** What is being asked **
Every line below from the one containing "background: #be185d ->" through the one containing "text: service ->" is to be printed exactly, with the pictures omitted.

** Data **
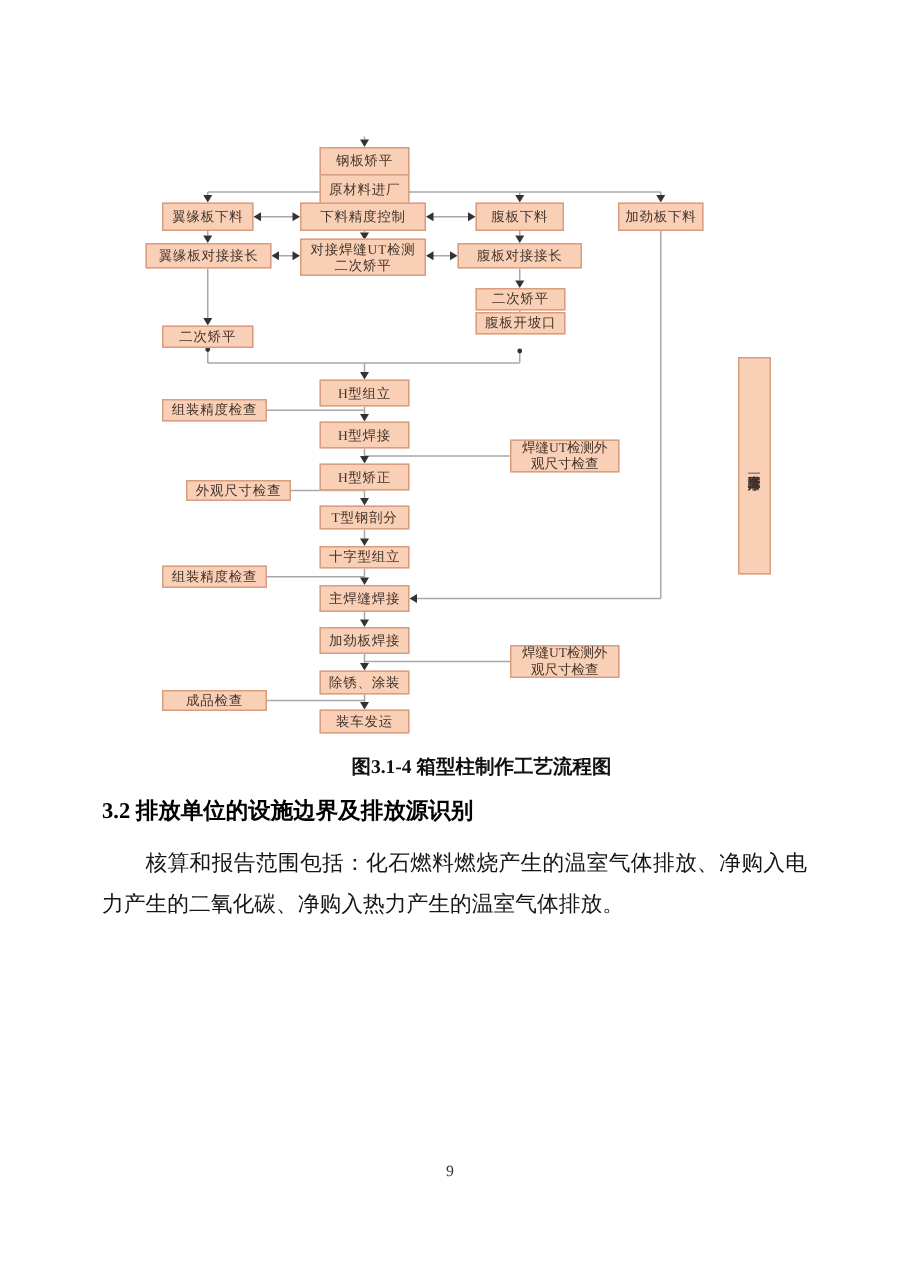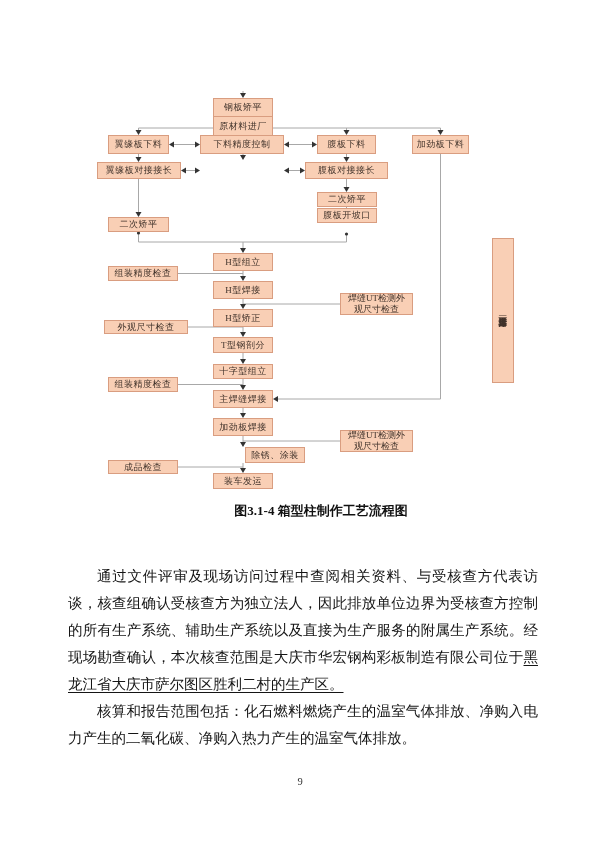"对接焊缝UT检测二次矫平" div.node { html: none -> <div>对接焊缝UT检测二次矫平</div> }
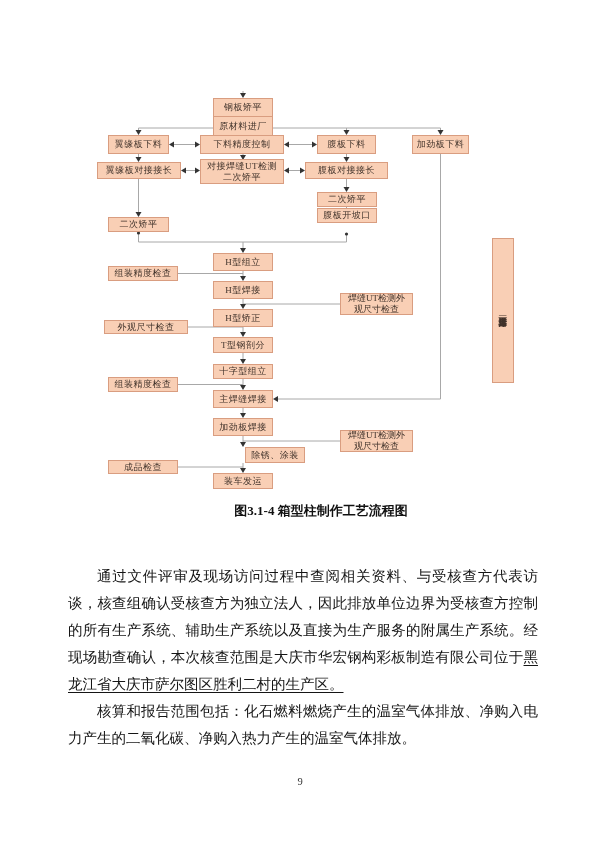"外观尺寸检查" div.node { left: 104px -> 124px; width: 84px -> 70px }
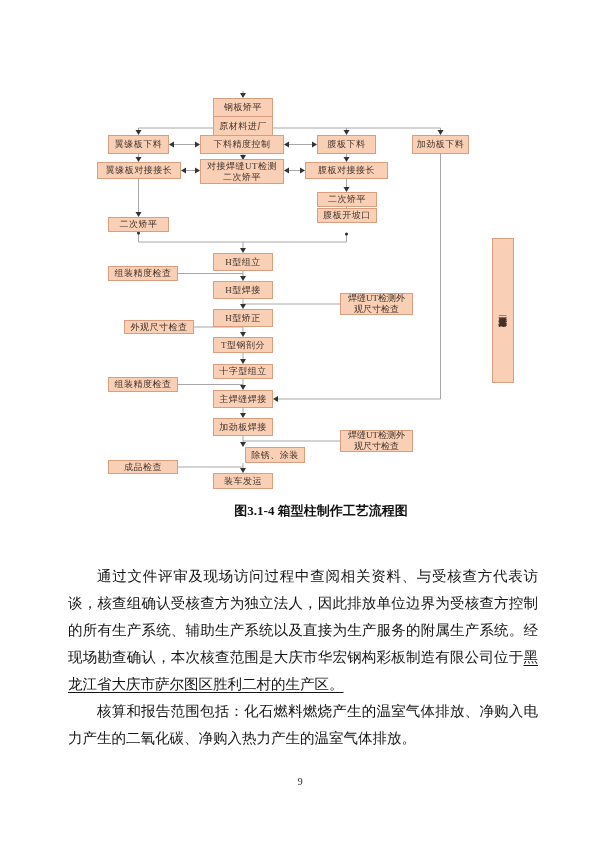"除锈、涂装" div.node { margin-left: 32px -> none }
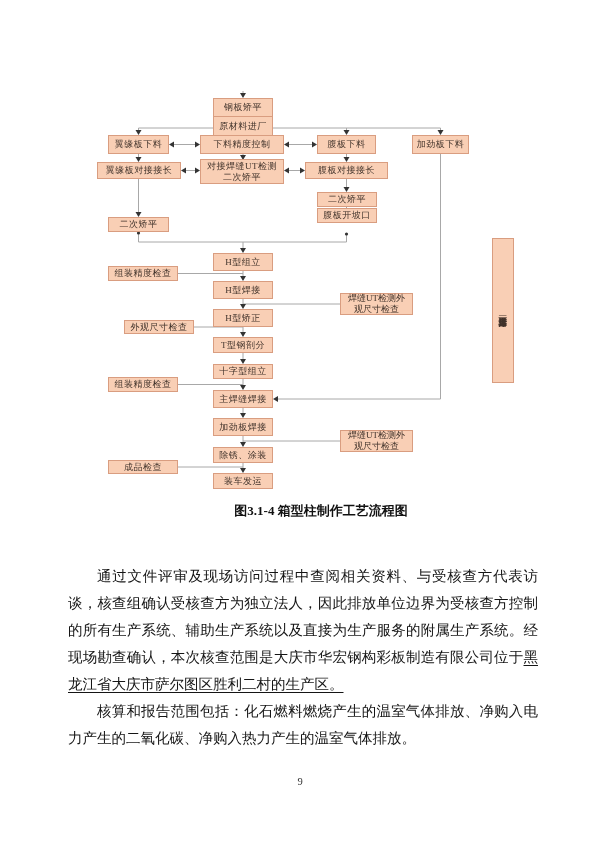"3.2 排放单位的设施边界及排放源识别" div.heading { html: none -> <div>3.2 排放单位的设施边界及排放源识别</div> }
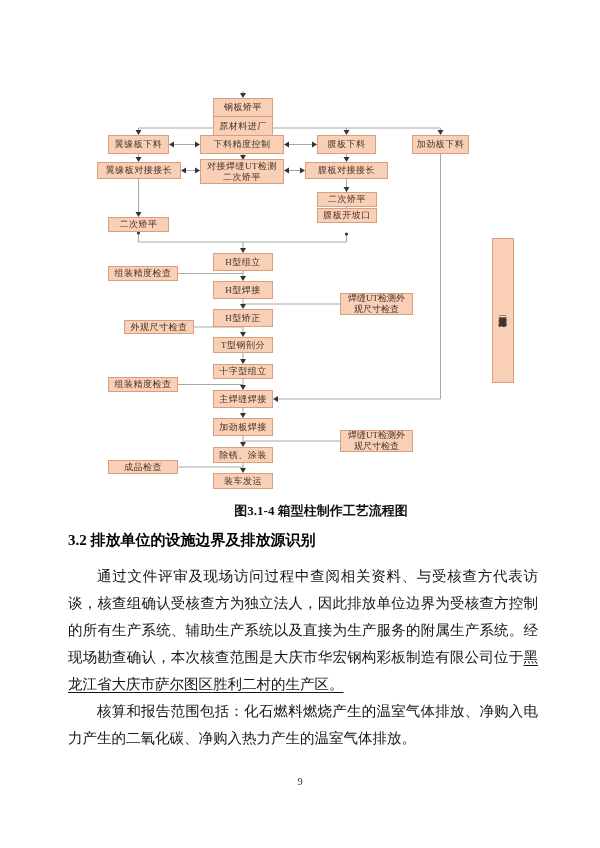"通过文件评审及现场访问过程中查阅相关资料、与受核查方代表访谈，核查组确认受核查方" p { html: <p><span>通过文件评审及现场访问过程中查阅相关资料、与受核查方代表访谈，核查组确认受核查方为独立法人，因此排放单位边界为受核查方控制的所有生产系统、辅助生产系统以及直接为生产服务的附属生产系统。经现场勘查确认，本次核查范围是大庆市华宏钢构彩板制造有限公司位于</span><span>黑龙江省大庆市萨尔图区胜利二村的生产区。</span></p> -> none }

* * *

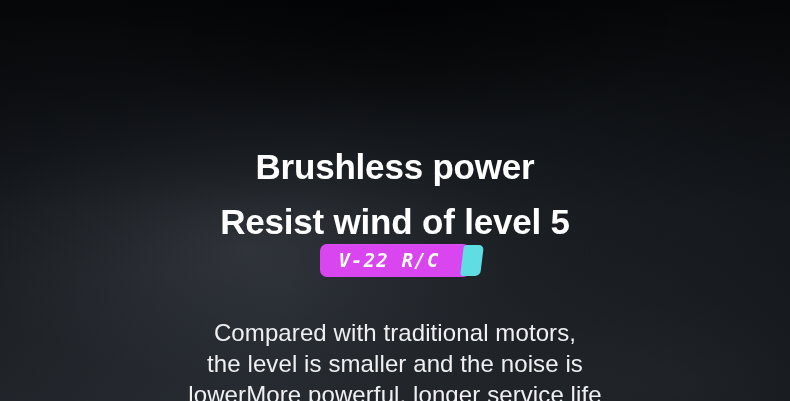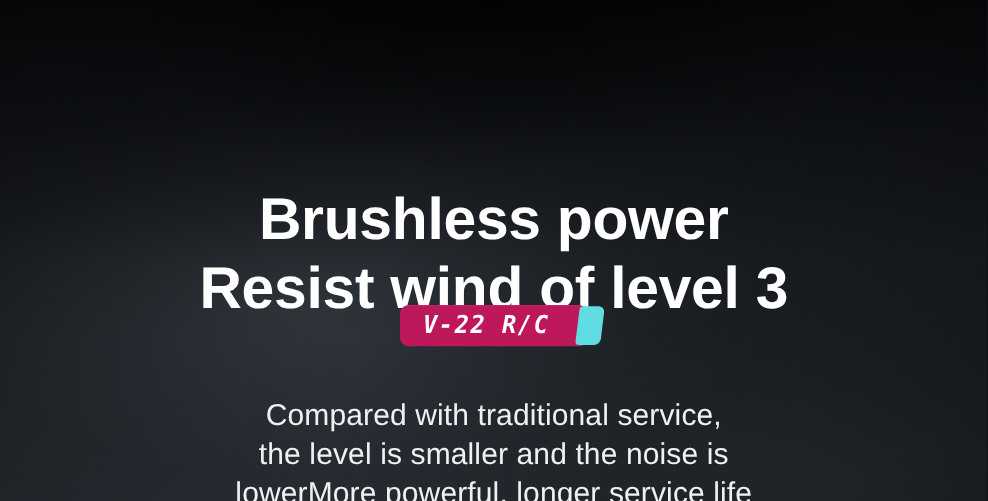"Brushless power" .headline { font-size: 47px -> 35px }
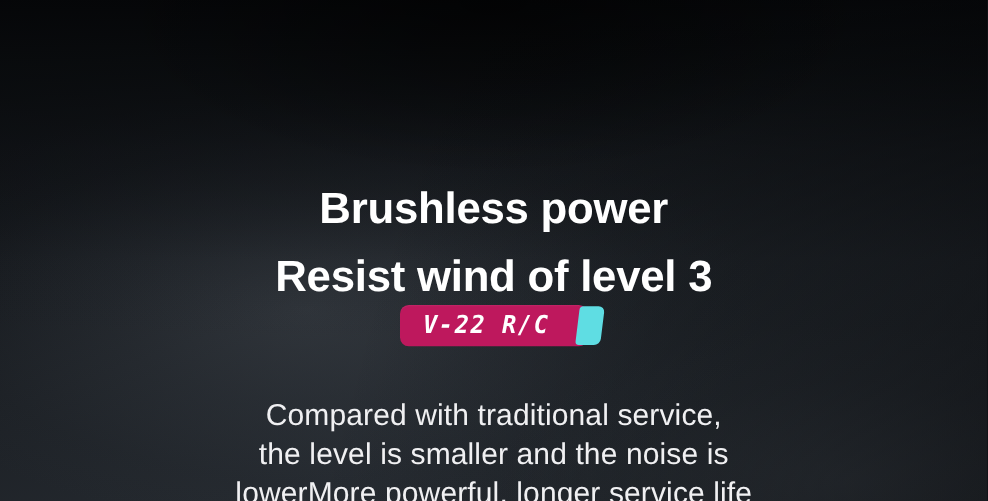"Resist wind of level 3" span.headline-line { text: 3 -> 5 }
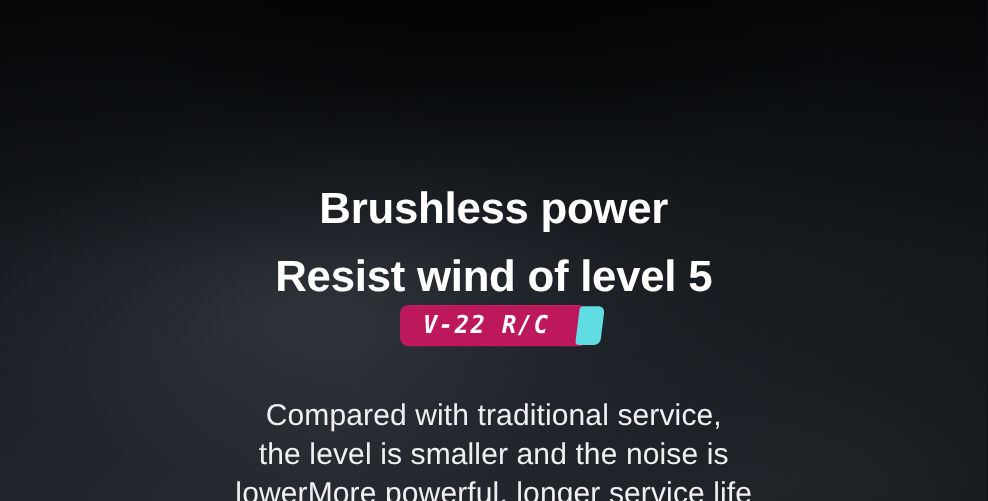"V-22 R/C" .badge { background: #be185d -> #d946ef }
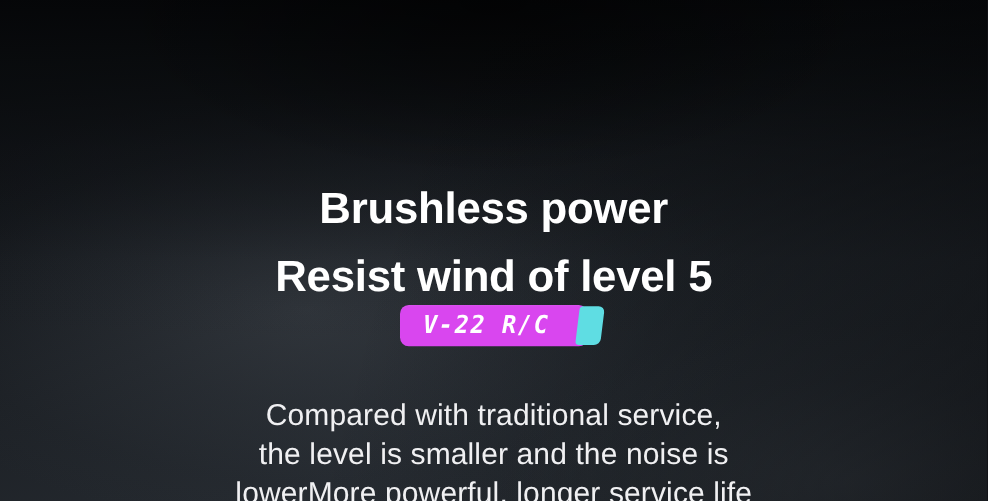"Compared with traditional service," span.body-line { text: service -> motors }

** Output of the exercise **
"V-22 R/C" .badge { background: #be185d -> #d946ef }
"Compared with traditional service," span.body-line { text: service -> motors }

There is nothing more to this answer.